Riceviamo e pubblichiamo.
La scuola è sempre stata croce e delizia dei Governi di ogni tempo e qualunque orientamento, un comparto che, ad una superficiale e incompleta analisi, potrebbe risultare facilmente programmabile attraverso numeri (tot. Nati oggi tot. studenti tra 5-6 anni tot. personale docente e tecnico necessario, ecc.) e contenuti didattici (i programmi scolastici, semplicemente da aggiornare). Naturalmente la scuola non è solo questo ma è molto di più. Rappresenta infatti la fucina del futuro del Paese per la quale è quanto mai necessaria una visione di lungo periodo, strategica e politica. Inoltre, ad un approccio generale come sopra indicato, vanno declinate programmazioni e visioni nei vari ambiti, pensiamo alla differenza che abbiamo dalla scuola dell’infanzia fino ai percorsi post-universitari. Il Governo, in questi mesi, ha lavorato per la ricostruzione, finalmente, di un “sistema scuola” realmente funzionante, escludendo le solite tentazioni perpetrate negli anni dai vari esecutivi di riforma che nulla hanno risolto, ma anzi, hanno portato ad un ulteriore ingarbugliamento del settore senza incidere sul buon funzionamento del sistema: questa si, sarebbe non una riforma ma una rivoluzione.

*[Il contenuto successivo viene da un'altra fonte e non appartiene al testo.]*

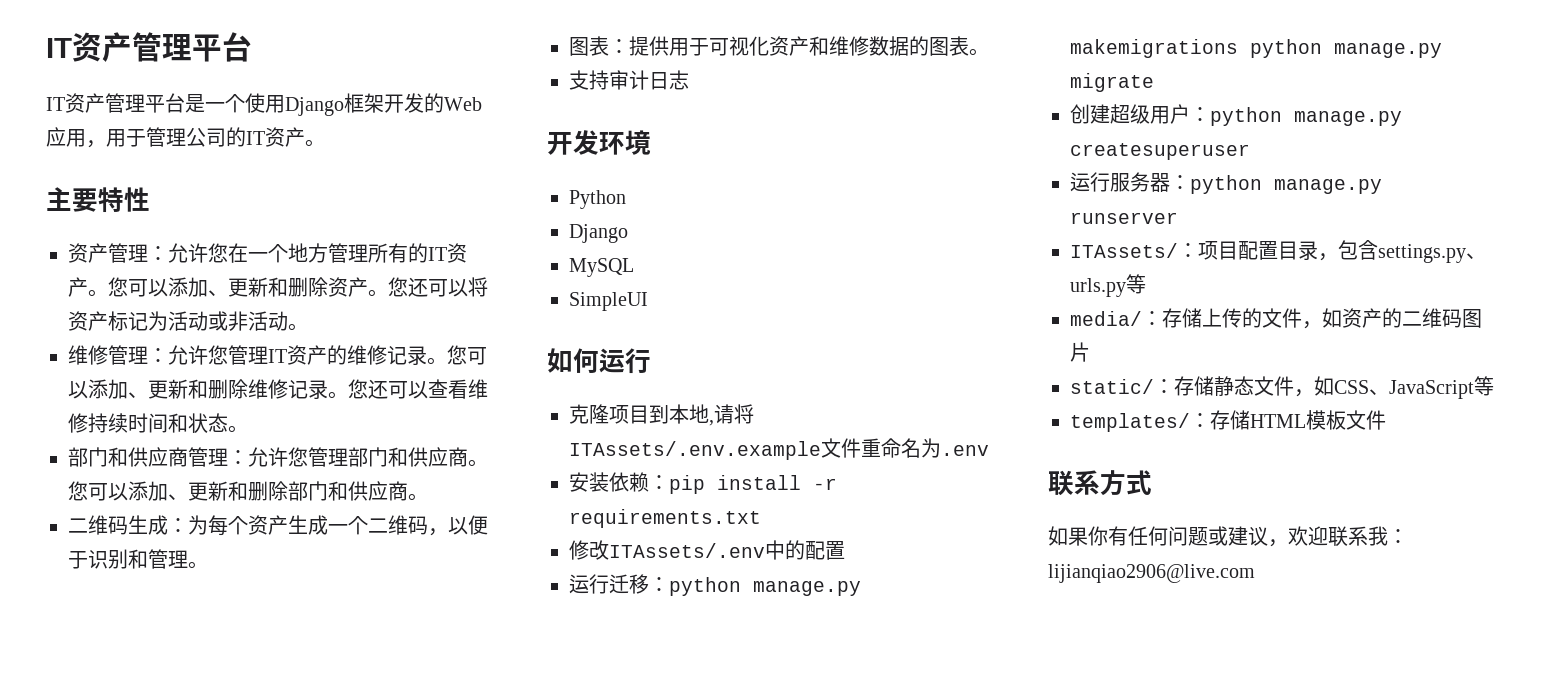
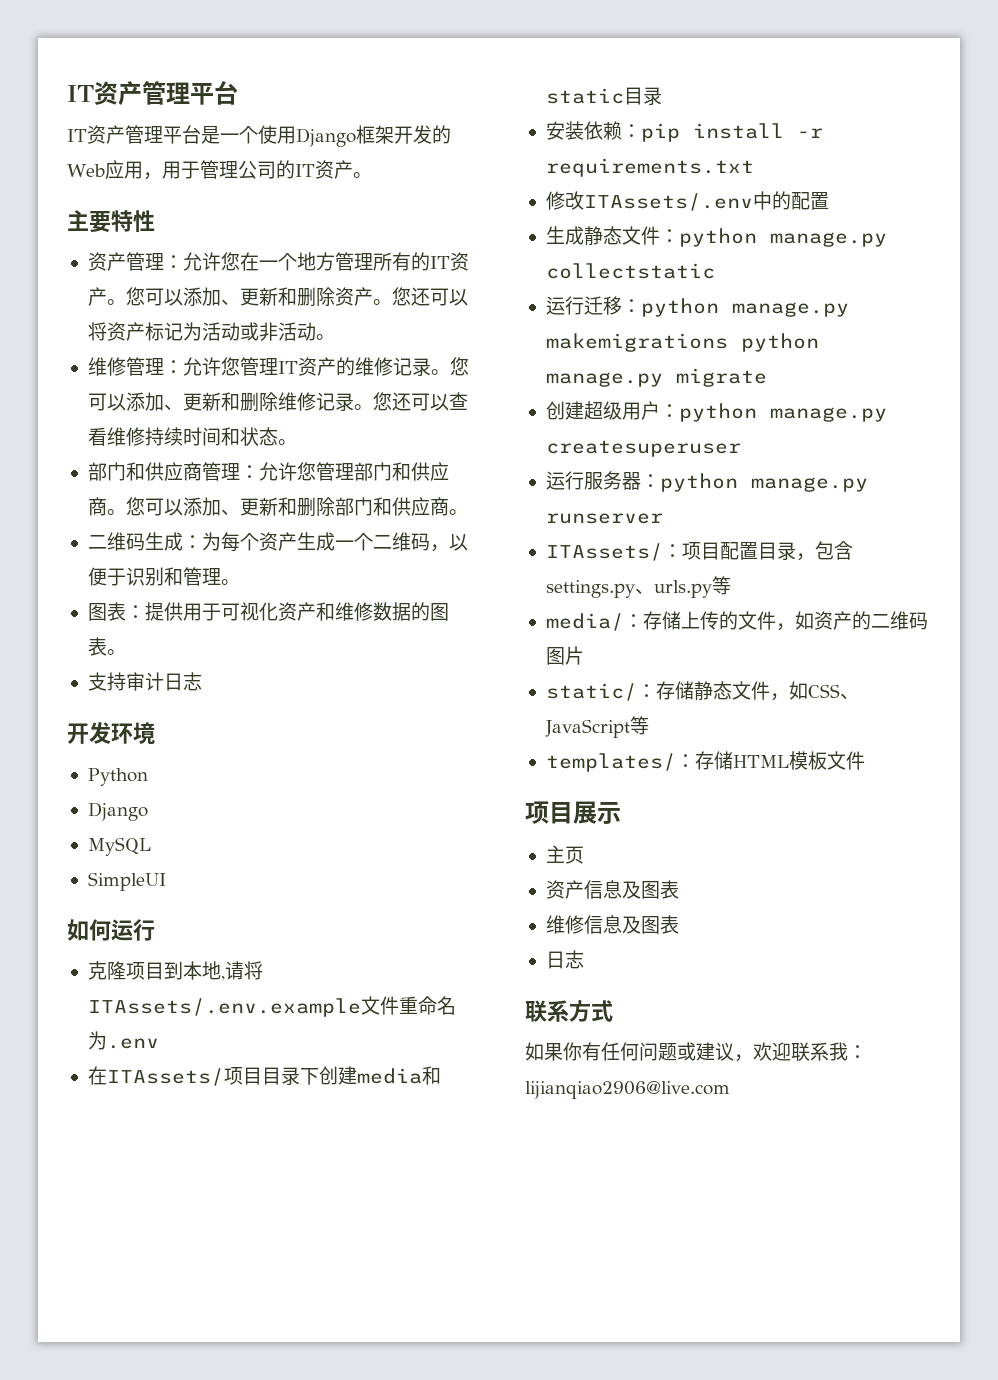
+ 在ITAssets/项目目录下创建media和static目录
+ 生成静态文件：python manage.py collectstatic
+ 项目展示
+ 主页
+ 资产信息及图表
+ 维修信息及图表
+ 日志

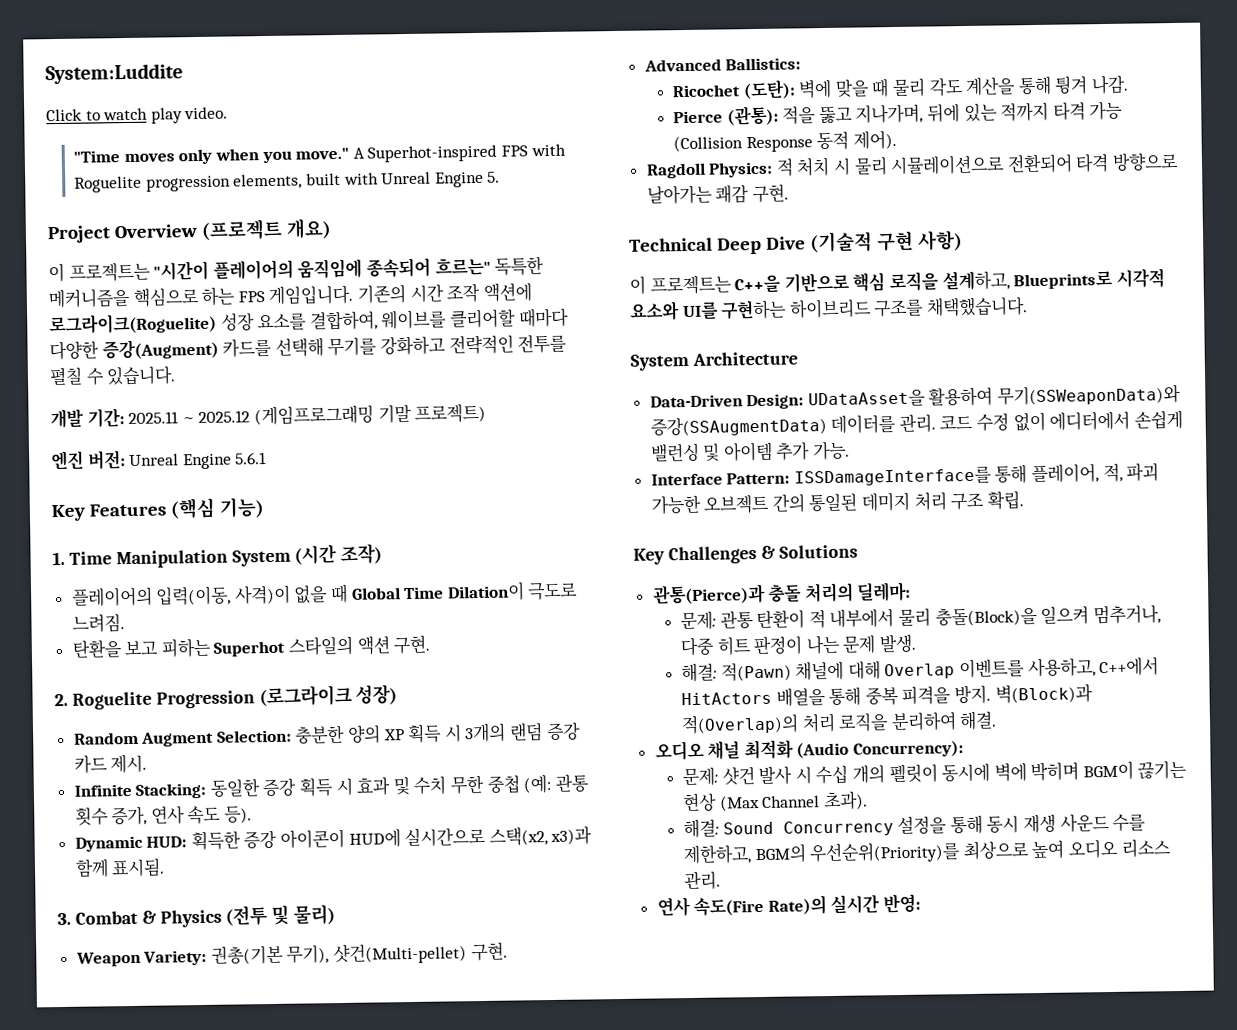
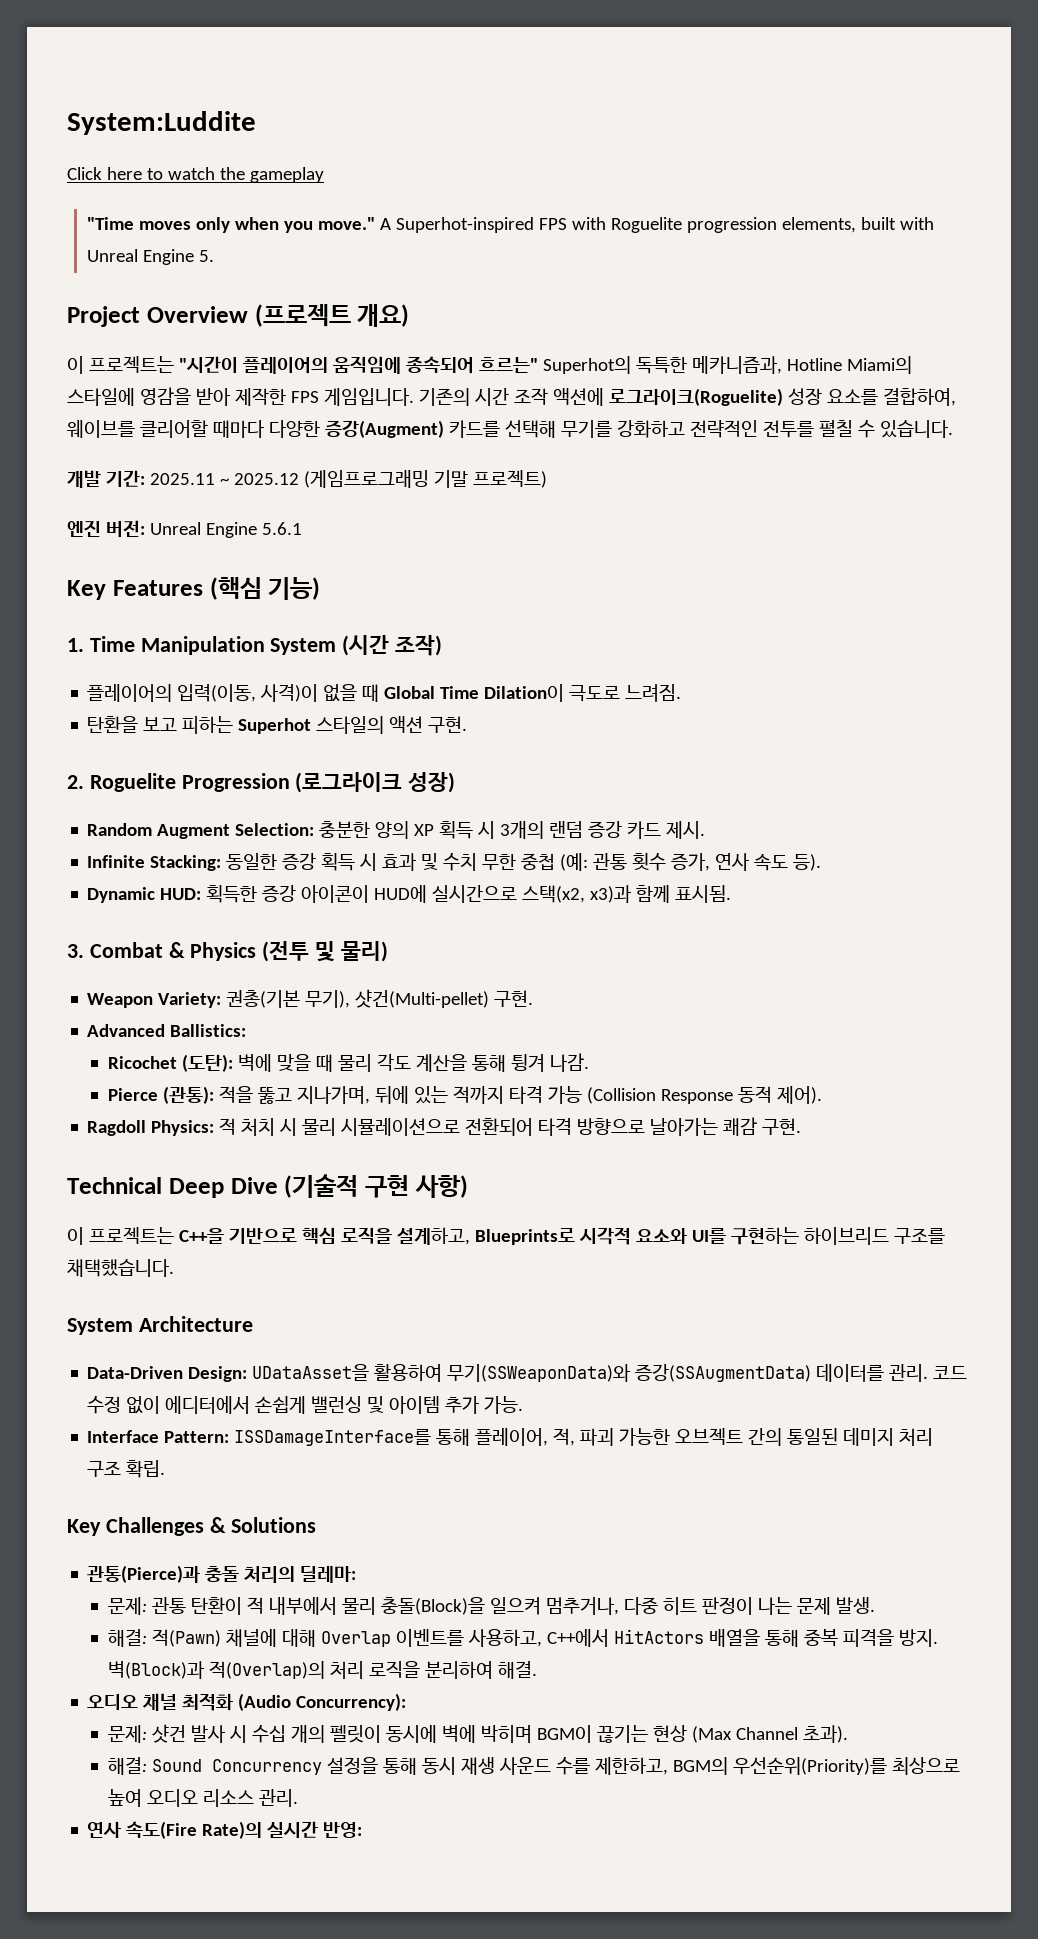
- Click to watch play video.
+ Click here to watch the gameplay
- 이 프로젝트는 "시간이 플레이어의 움직임에 종속되어 흐르는" 독특한 메커니즘을 핵심으로 하는 FPS 게임입니다.
+ 이 프로젝트는 "시간이 플레이어의 움직임에 종속되어 흐르는" Superhot의 독특한 메카니즘과, Hotline Miami의 스타일에 영감을 받아 제작한 FPS 게임입니다.

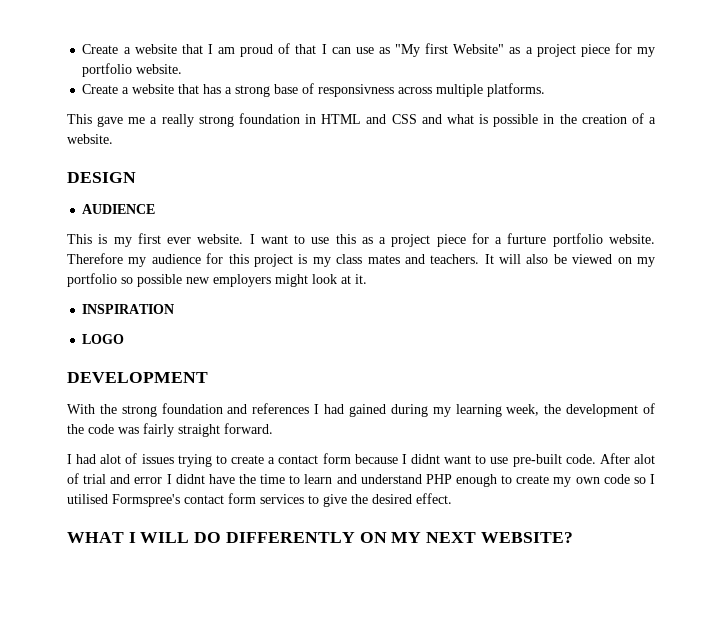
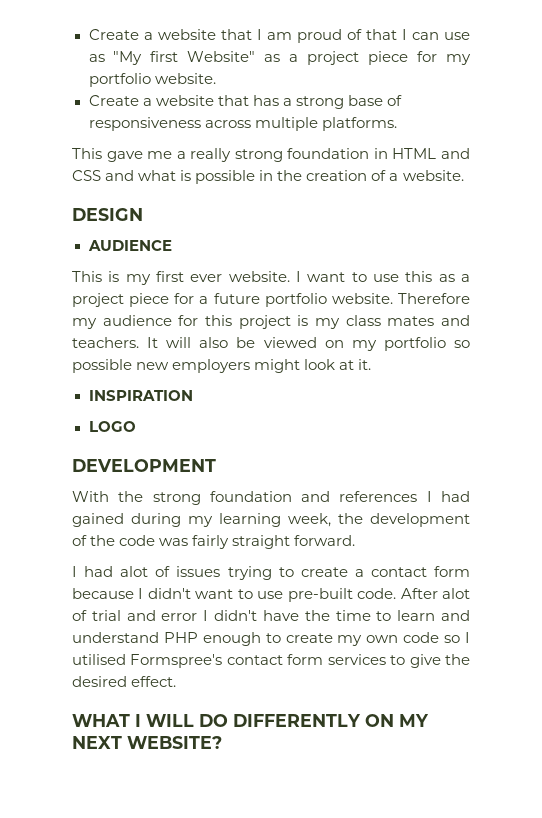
- Create a website that has a strong base of responsivness across multiple platforms.
+ Create a website that has a strong base of responsiveness across multiple platforms.
- I want to use this as a project piece for a furture portfolio website.
+ I want to use this as a project piece for a future portfolio website.
- I had alot of issues trying to create a contact form because I didnt want to use pre-built code.
+ I had alot of issues trying to create a contact form because I didn't want to use pre-built code.
- After alot of trial and error I didnt have the time to learn and understand PHP enough to create my own code so I utilised Formspree's contact form services to give the desired effect.
+ After alot of trial and error I didn't have the time to learn and understand PHP enough to create my own code so I utilised Formspree's contact form services to give the desired effect.

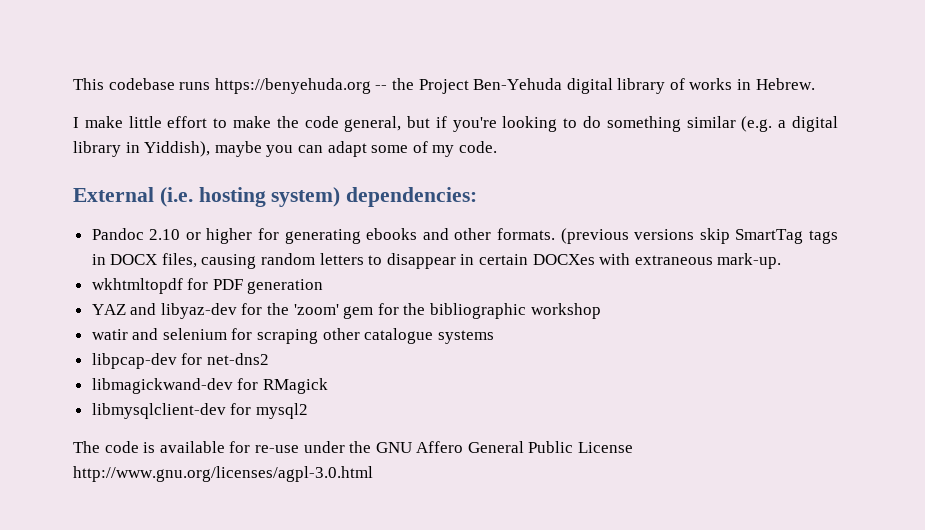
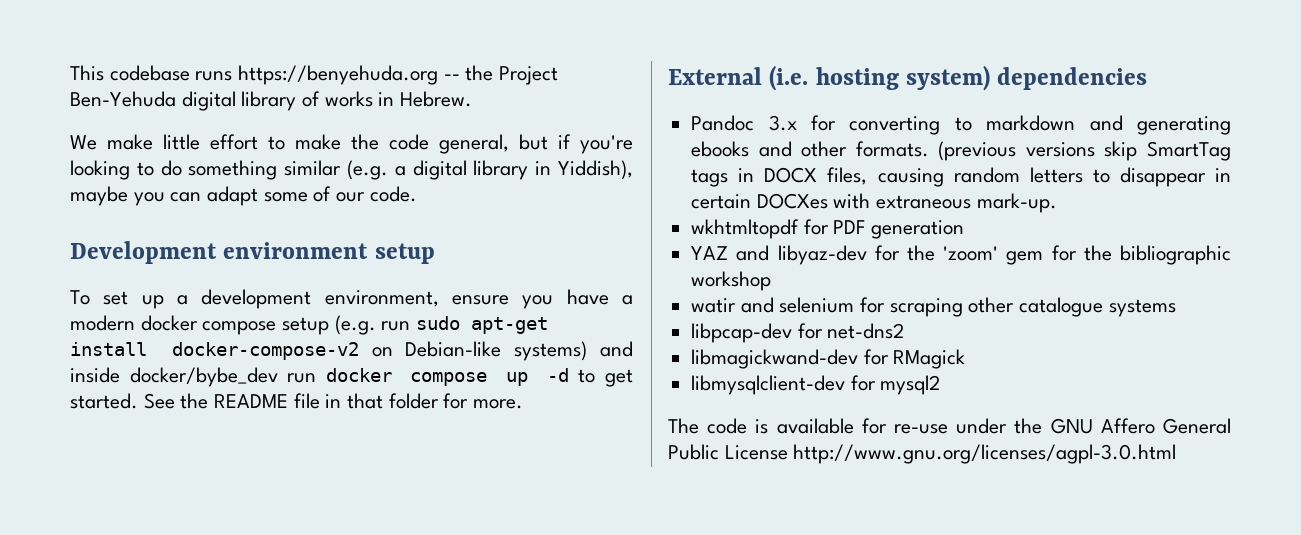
- I make little effort to make the code general, but if you're looking to do something similar (e.g. a digital library in Yiddish), maybe you can adapt some of my code.
+ We make little effort to make the code general, but if you're looking to do something similar (e.g. a digital library in Yiddish), maybe you can adapt some of our code.
+ Development environment setup
+ To set up a development environment, ensure you have a modern docker compose setup (e.g. run sudo apt-get install docker-compose-v2 on Debian-like systems) and inside docker/bybe_dev run docker compose up -d to get started. See the README file in that folder for more.
- External (i.e. hosting system) dependencies:
+ External (i.e. hosting system) dependencies
- Pandoc 2.10 or higher for generating ebooks and other formats.
+ Pandoc 3.x for converting to markdown and generating ebooks and other formats.

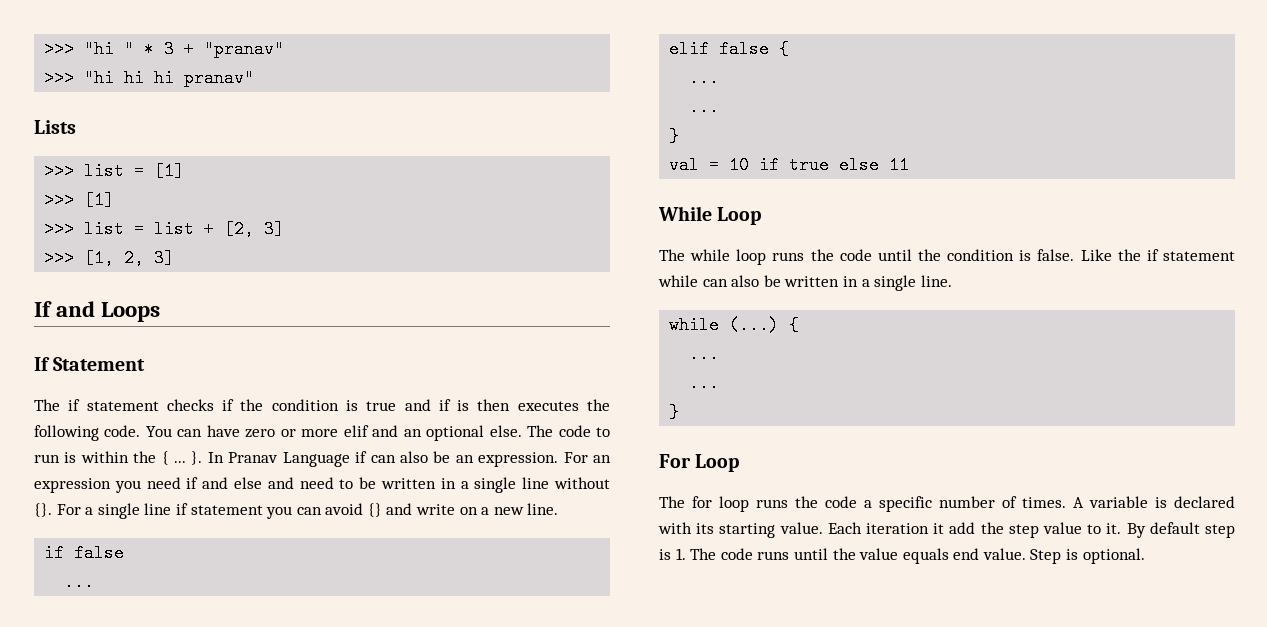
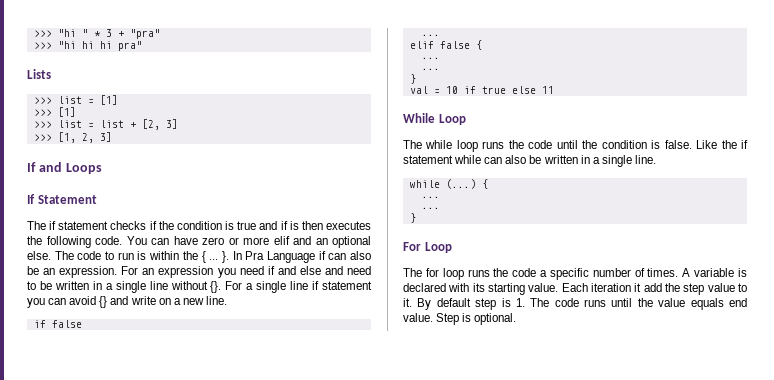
- >>> "hi " * 3 + "pranav"
+ >>> "hi " * 3 + "pra"
- >>> "hi hi hi pranav"
+ >>> "hi hi hi pra"
- In Pranav Language if can also be an expression.
+ In Pra Language if can also be an expression.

Occorre ripartire da tre principi: senso del dovere, rispetto dell’autorità e meritocrazia come legame fra impegno e risultati raggiunti. Purtroppo, la deriva post-sessantottina ha creato un sistema che deresponsabilizza e non forma adeguatamente i giovani ad affrontare le sfide della vita. L’intenzione del Governo Meloni, anche semantica nella denominazione del Ministero, va proprio nella direzione di offrire agli studenti un modello che metta i diritti e i doveri almeno sullo stesso piano, dove si possano rivendicare i primi se si è adempiuto ai secondi, pena la disintegrazione della società e prima ancora della scuola.
A questo va aggiunto l’obiettivo primario di ridurre i dati dell’abbandono scolastico precoce (al 12%) che vedono ancora l’Italia non allineata ai grandi Paesi europei e il tentativo di intervenire con tutti gli strumenti a disposizione per comprendere meglio l’aspetto psicologico degli studenti fermi restando i principi sopra elencati.
La sfida nella sfida è quella di garantire una della più formidabili molle di progresso, l’ascensore sociale, realizzabile con una intelligente politica di sostegno economico agli studenti meritevoli che devono poter accedere, con la libera scelta educativa, alle scuole che ritengono migliori per sé, garantendo un grande, vero ed universale principio di uguaglianza in una società libera e democratica: le stesse condizioni di partenza per tutti. Non secondo le tristemente note politiche delle sinistre che vorrebbero tutti uguali al minimo comune denominatore.
Per poter far questo non bastano tuttavia, come ovvio, le buone intenzioni e gli indirizzi politici ma servono più che mai coloro che vivono e lavorano nella scuola tutti i giorni.
Si ha la sensazione che, per fortuna, la contaminazione sessantottina presente massicciamente per decenni nelle scuole europee ed italiane con il suo bagaglio di disvalori sia ormai marginale. Oggi il nostro Paese ha l’occasione di puntare ancora di più su un corpo docenti valido che però deve essere messo nelle condizioni migliori per operare ed è più che mai necessario che i livelli istituzionali deputati a farlo, Regioni e Stato, accelerino sui piani di eliminazione del precariato e sugli investimenti nella formazione ed aggiornamento degli insegnanti.
Il liceo del Made in Italy, abbinato alla volontà di rilancio delle scuole tecniche e professionali per troppo tempo minimizzate, va nella direzione di creare un collegamento migliore con un mondo economico che anima la seconda manifattura d’Europa, cresciuta grazie alla capacità quasi unica degli italiani di tradurre in ricchezza sapienze artigiane evolute, in molti casi, in solide realtà industriali leader nel mondo in innumerevoli settori. Creare migliori collegamenti col mondo produttivo non è, come sostengono le sinistre, una “svendita” della scuola ai privati ma è altresì la lungimiranza di chi governa di cercare di esaltare e sfruttare al meglio le genialità e le capacità dei propri cittadini.
Solo con politiche di sinergia tra scuola e lavoro, anche e soprattutto in ambito universitario, si potrà favorire il rientro dei cosiddetti cervelli in fuga e si potranno trattenere coloro che in Italia hanno deciso di lavorare e, come fanno meglio di noi altri Paesi, attirare scienziati dall’estero.